Lebih dari 75% karyawan percaya bahwa umpan balik itu penting. Pekerja ingin tahu
seberapa baik kinerjanya dan bagaimana mereka dapat melakukan pekerjaan mereka dengan
lebih baik lagi dari karyawan yang dapat di percaya.

Dengan meminta umpan balik, ternyata karyawan dapat termotivasi untuk bekerja lebih baik.
Hal ini karena apabila pekerja diminta untuk menyampaikan feedback, mereka merasa
dihargai dan merasa dapat membantu merumuskan keputusan bisnis.
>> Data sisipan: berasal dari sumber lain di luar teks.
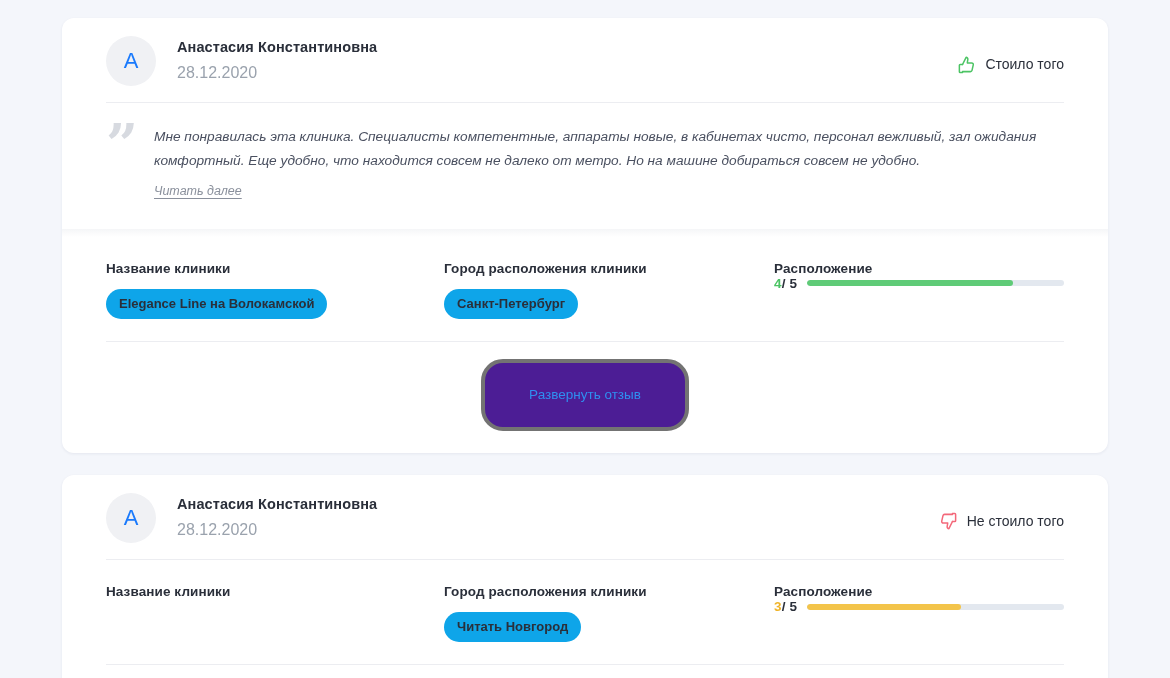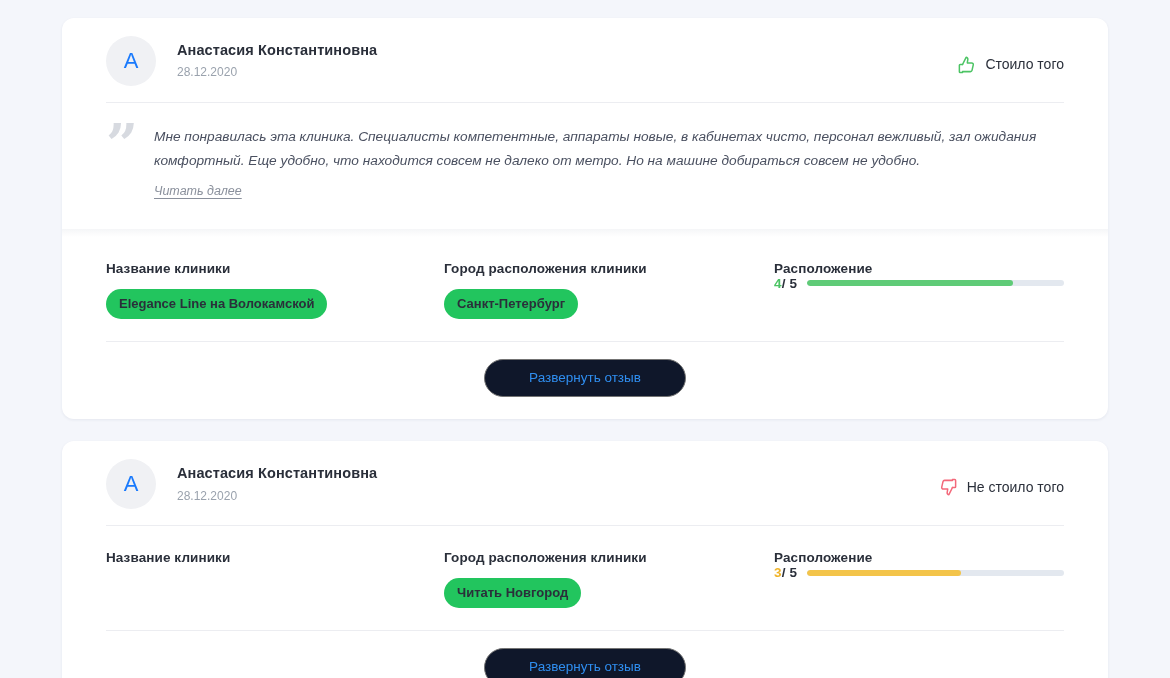--- a/index.html
+++ b/index.html
@@ -65,21 +65,21 @@
 
   .user-name {
     font-size: 14.5px;
     font-weight: 700;
     color: #2a2f3a;
     letter-spacing: .1px;
     line-height: 1.35;
   }
 
   .review-date {
-    font-size: 12px;
+    font-size: 16px;
     color: #9aa2ad;
     margin-top: 5px;
     line-height: 1.3;
   }
 
   .verdict {
     margin-left: auto;
     display: flex;
     align-items: center;
     gap: 9px;
@@ -145,21 +145,21 @@
   .field-label {
     font-size: 13.5px;
     font-weight: 700;
     color: #2a2f3a;
     letter-spacing: .1px;
   }
 
   .chip {
     display: inline-block;
     margin-top: 13px;
-    background: #22c55e;
+    background: #0ea5e9;
     border-radius: 16px;
     padding: 7px 13px;
     font-size: 13px;
     font-weight: 700;
     color: #2a2f3a;
     line-height: 1.25;
   }
 
   .rating-row {
     display: flex;
@@ -189,27 +189,27 @@
   .bar-fill.mid  { background: #f3c44a; }
 
   
   .card-foot {
     display: flex;
     justify-content: center;
     padding: 17px 0 22px 0;
   }
 
   .expand-btn {
-    background: #0f172a;
-    border: 1px solid #737373;
+    background: #4c1d95;
+    border: 4px solid #737373;
     color: #2f8ef0;
     border-radius: 22px;
     font-family: inherit;
     font-size: 13.5px;
-    padding: 10px 44px;
+    padding: 24px 44px;
     cursor: pointer;
     line-height: 1.2;
   }
 </style>
 </head>
 <body>
 
 <div class="page">
 
   <div class="review-card">

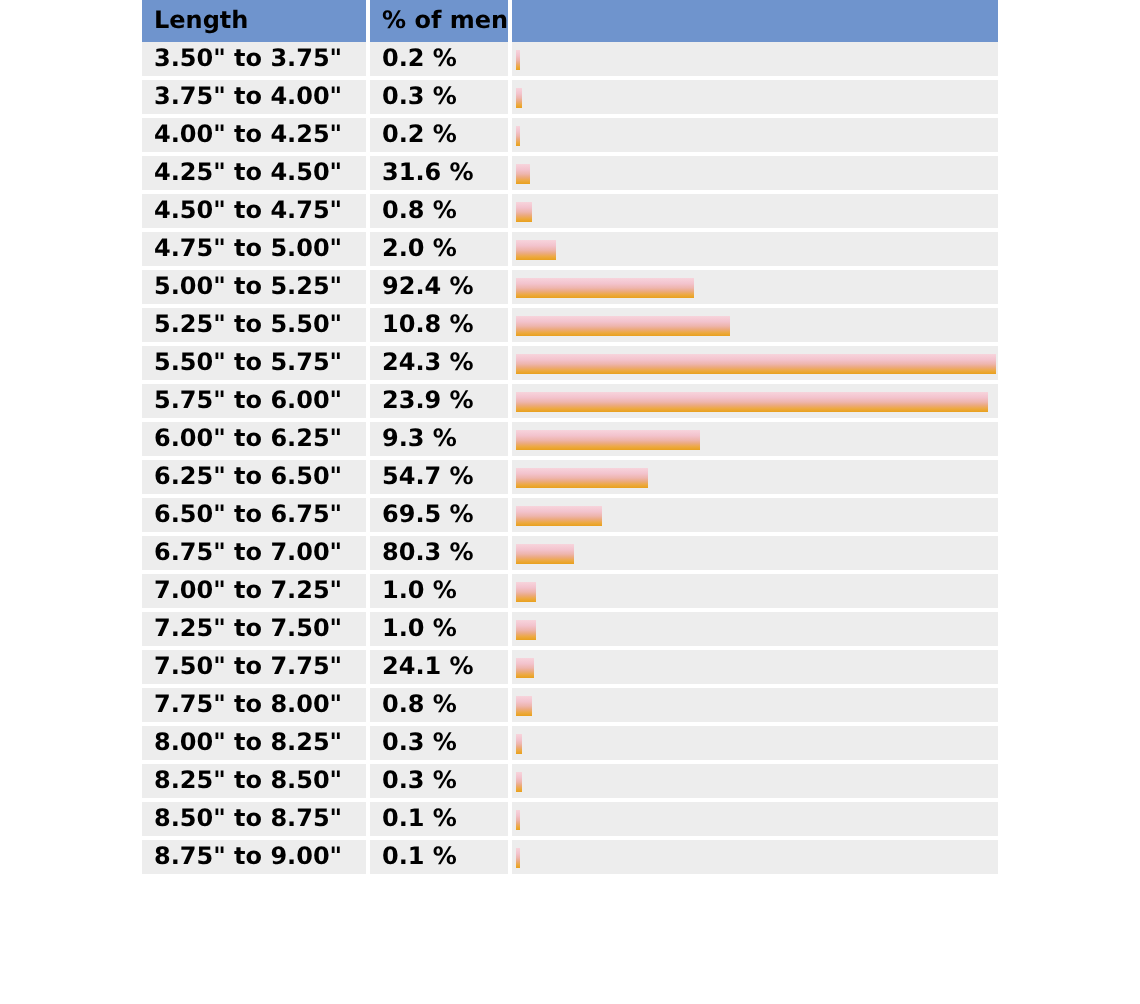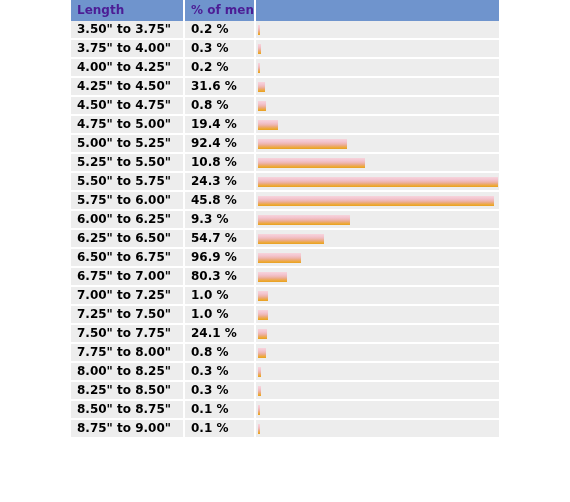--- a/index.html
+++ b/index.html
@@ -28,21 +28,21 @@
     width: 428px;
     table-layout: fixed;
   }
 
   table.dist-table col.col-length  { width: 113px; }
   table.dist-table col.col-percent { width: 71px; }
   table.dist-table col.col-bar     { width: 244px; }
 
   thead th {
     background: #6f94cd;
-    color: #4c1d95;
+    color: #000000;
     font-size: 12px;
     font-weight: bold;
     text-align: left;
     padding: 4px 0 4px 6px;
     height: 13px;
     line-height: 13px;
     border-right: 2px solid #ffffff;
     white-space: nowrap;
     font-family: "DejaVu Sans", "Liberation Sans", sans-serif;
   }
@@ -171,21 +171,21 @@
           <td class="cell-length">4.50" to 4.75"</td>
           <td class="cell-percent">0.8 %</td>
           <td class="cell-bar">
             <div class="bar-track">
               <div class="bar-fill" style="width: 7.9px;"></div>
             </div>
           </td>
         </tr>
         <tr>
           <td class="cell-length">4.75" to 5.00"</td>
-          <td class="cell-percent">19.4 %</td>
+          <td class="cell-percent">2.0 %</td>
           <td class="cell-bar">
             <div class="bar-track">
               <div class="bar-fill" style="width: 19.75px;"></div>
             </div>
           </td>
         </tr>
         <tr>
           <td class="cell-length">5.00" to 5.25"</td>
           <td class="cell-percent">92.4 %</td>
           <td class="cell-bar">
@@ -207,21 +207,21 @@
           <td class="cell-length">5.50" to 5.75"</td>
           <td class="cell-percent">24.3 %</td>
           <td class="cell-bar">
             <div class="bar-track">
               <div class="bar-fill" style="width: 240px;"></div>
             </div>
           </td>
         </tr>
         <tr>
           <td class="cell-length">5.75" to 6.00"</td>
-          <td class="cell-percent">45.8 %</td>
+          <td class="cell-percent">23.9 %</td>
           <td class="cell-bar">
             <div class="bar-track">
               <div class="bar-fill" style="width: 236.05px;"></div>
             </div>
           </td>
         </tr>
         <tr>
           <td class="cell-length">6.00" to 6.25"</td>
           <td class="cell-percent">9.3 %</td>
           <td class="cell-bar">
@@ -234,21 +234,21 @@
           <td class="cell-length">6.25" to 6.50"</td>
           <td class="cell-percent">54.7 %</td>
           <td class="cell-bar">
             <div class="bar-track">
               <div class="bar-fill" style="width: 66.17px;"></div>
             </div>
           </td>
         </tr>
         <tr>
           <td class="cell-length">6.50" to 6.75"</td>
-          <td class="cell-percent">96.9 %</td>
+          <td class="cell-percent">69.5 %</td>
           <td class="cell-bar">
             <div class="bar-track">
               <div class="bar-fill" style="width: 43.46px;"></div>
             </div>
           </td>
         </tr>
         <tr>
           <td class="cell-length">6.75" to 7.00"</td>
           <td class="cell-percent">80.3 %</td>
           <td class="cell-bar">

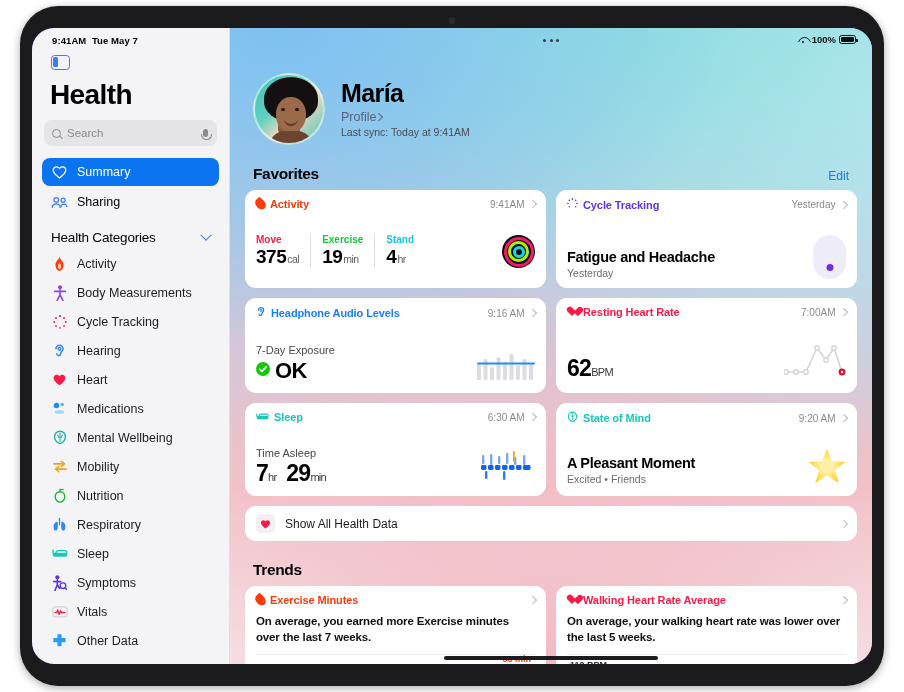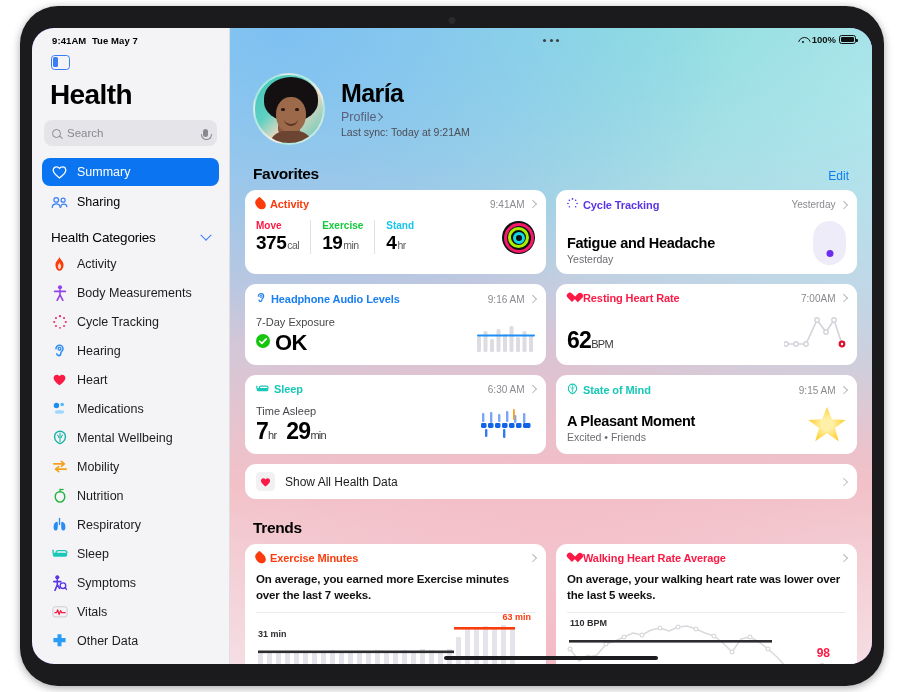--- a/index.html
+++ b/index.html
@@ -131,21 +131,21 @@
   .sec-head { display:flex; align-items:flex-end; justify-content:space-between; margin:20px 8px 7px 8px; }
   .sec-head .t { font-size:15.5px; font-weight:bold; color:#000; letter-spacing:-.35px; }
   .sec-head .a { font-size:12px; color:#0d7cf2; cursor:pointer; }
 
   .grid { display:grid; grid-template-columns:1fr 1fr; gap:10px; }
   .card { background:#fff; border-radius:11px; padding:8px 11px 9px 11px; cursor:pointer; }
 
   .card-top { display:flex; align-items:center; justify-content:space-between; }
   .card-title { display:flex; align-items:center; gap:5px; font-size:11px; font-weight:bold; letter-spacing:-.1px;}
   .card-time { display:flex; align-items:center; gap:5px; font-size:10px; color:#8a8a8f; }
-  .card-body { display:flex; align-items:flex-end; justify-content:space-between; margin-top:10px; }
+  .card-body { display:flex; align-items:flex-end; justify-content:space-between; margin-top:24px; }
 
   .metrics { display:flex; }
   .metric { padding-right:11px; margin-right:11px; border-right:1px solid #e0e0e5; }
   .metric:last-child { border-right:none; padding-right:0; margin-right:0; }
   .metric .lab { font-size:10px; font-weight:bold; margin-bottom:1px; }
   .metric .val { font-size:19px; font-weight:bold; color:#000; letter-spacing:-.5px; }
   .metric .unit { font-size:10.5px; color:#5c5c60; font-weight:normal; margin-left:1px;}
 
   .big-val { font-size:23px; font-weight:bold; color:#000; letter-spacing:-.7px; }
   .big-unit { font-size:11px; color:#3a3a3e; font-weight:normal; }
@@ -397,21 +397,21 @@
               <div class="e2"></div>
             <div class="smile"></div>
               <div class="body"></div>
           </div>
           <div>
             <div id="p-name">María</div>
             <div id="p-profile">
               <span>Profile</span>
               <span class="chev-sm"></span>
             </div>
-            <div id="p-sync">Last sync: Today at 9:21AM</div>
+            <div id="p-sync">Last sync: Today at 9:41AM</div>
           </div>
         </div>
 
         <div class="sec-head">
           <span class="t">Favorites</span>
           <span class="a">Edit</span>
         </div>
 
         <div class="grid">
 
@@ -612,21 +612,21 @@
           <div class="card">
             <div class="card-top">
               <div class="card-title" style="color:#17c8b6">
                 <span><svg width="11" height="12" viewBox="0 0 16 17">
                       <path d="M8 1.4C4.6 1.4 2 4 2 7.4c0 3.6 2.6 6.6 6 8 3.4-1.4 6-4.4 6-8C14 4 11.4 1.4 8 1.4z" fill="none" stroke="#17c8b6" stroke-width="1.6"></path>
                       <path d="M8 3.2v9.8M5.2 5.6c1 .8 1.6 1.7 1.6 2.7M10.8 5.6c-1 .8-1.6 1.7-1.6 2.7" stroke="#17c8b6" stroke-width="1.1" fill="none" stroke-linecap="round"></path>
                     </svg></span>
                 <span>State of Mind</span>
               </div>
               <div class="card-time">
-                <span>9:15 AM</span>
+                <span>9:20 AM</span>
                 <span class="chev-sm" style="color:#b4b4bb"></span>
               </div>
             </div>
             <div class="card-body">
               <div>
                 <div class="hl">A Pleasant Moment</div>
                 <div class="hl-sub">Excited • Friends</div>
               </div>
               <div class="star"></div>
             </div>

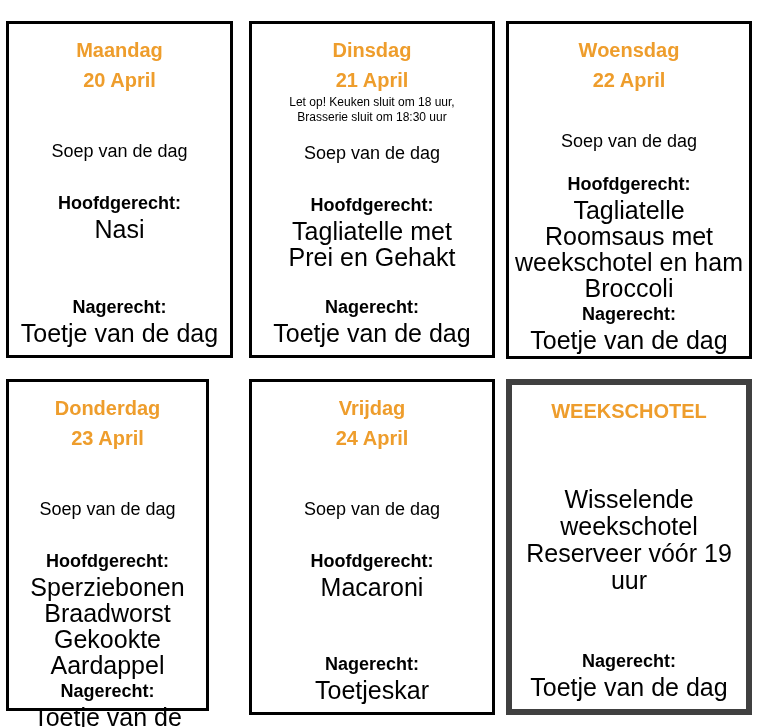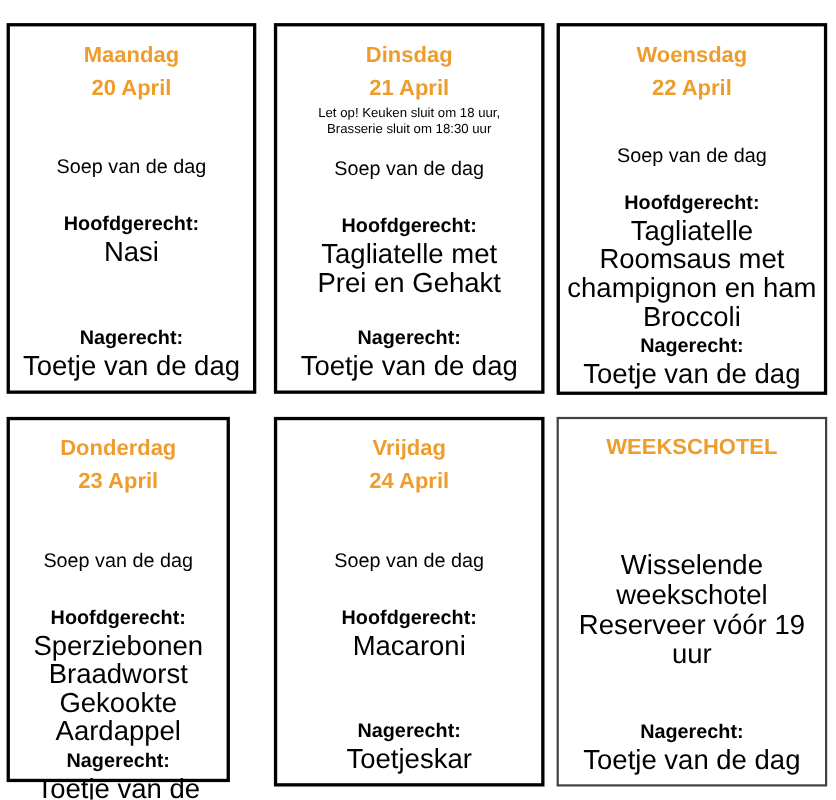--- a/index.html
+++ b/index.html
@@ -6,21 +6,21 @@
   .board{
     position:relative;width:760px;height:727px;background:#ffffff;
     font-family:"Liberation Sans",sans-serif;color:#000000;overflow:hidden;
   }
   .card{
     position:absolute;box-sizing:border-box;background:#ffffff;
     border:3px solid #000000;
     display:flex;flex-direction:column;align-items:center;text-align:center;
     padding:11px 6px 9px 6px;
   }
-  .card--highlight{border:2px solid #404040;gap:19px;}
+  .card--highlight{border:6px solid #404040;}
   .day{font-size:20px;font-weight:bold;color:#ee9d2c;line-height:30px;}
   .note{font-size:12px;line-height:15px;white-space:nowrap;}
   .soup{font-size:18px;font-weight:normal;line-height:24px;margin-top:44px;}
   .course-label{font-size:18px;font-weight:bold;line-height:26px;}
   .main-label{margin-top:27px;}
   .course-line{font-size:25px;line-height:26px;}
   .dessert-block{margin-top:auto;}
   
   .c2 .soup{margin-top:16px;}
   .c3 .soup{margin-top:34px;}
@@ -66,21 +66,21 @@
 
   <article class="card c3" style="left:506px;top:21px;width:246px;height:338px">
     <header>
       <div class="day">Woensdag</div>
       <div class="day">22 April</div>
     </header>
     <div class="soup">Soep van de dag</div>
     <div class="course-label main-label">Hoofdgerecht:</div>
     <div class="course-line">Tagliatelle</div>
     <div class="course-line">Roomsaus met</div>
-    <div class="course-line">champignon en ham</div>
+    <div class="course-line">weekschotel en ham</div>
     <div class="course-line">Broccoli</div>
     <div class="dessert-block">
       <div class="course-label">Nagerecht:</div>
       <div class="course-line">Toetje van de dag</div>
     </div>
   </article>
 
   <article class="card c4" style="left:6px;top:379px;width:203px;height:332px">
     <header>
       <div class="day">Donderdag</div>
Feedback dari klien,
vendor, dan pemangku kepentingan dapat digunakan untuk memotivasi membangun
hubungan kerja yang lebih baik.

10. tiga (3) pertanyaan yang dapat anda jadikan acuan ketika anda telah mendapatkan
feedback dari rekan yang anda percaya untuk kemudia dibandingkan dengan feedback dari
atasan kita yaitu

"Saya mendengar Anda mengatakan X, yang bagi saya terdengar seperti Y. Benarkah?"
"Bisakah Anda membantu saya memahami apa yang Anda maksud ketika Anda mengatakan
saya kekurangan X?"
"Bisakah Anda memberi saya contoh ketika saya tidak bisa melakukan Z?"
3 pertanyaan diatas dapat dijadikan acuan dan untuk dibandingkan feedback dari atasan kita
sebaiknya hindarkan pertanyaan yang dimulai dari kata mengapa
Contoh :
“Mengapa Anda mengatakan bahwa saya bukan pemain tim?”
“Menurutmu mengapa aku harus menjadi lebih baik di X?”
“Kenapa ini baru muncul sekarang?”
Pertanyaan yang dibingkai dengan cara ini cenderung membuat pembicara bersikap defensif,
dan bahkan mungkin membuat mereka merangkul ide-ide mereka dengan lebih kuat.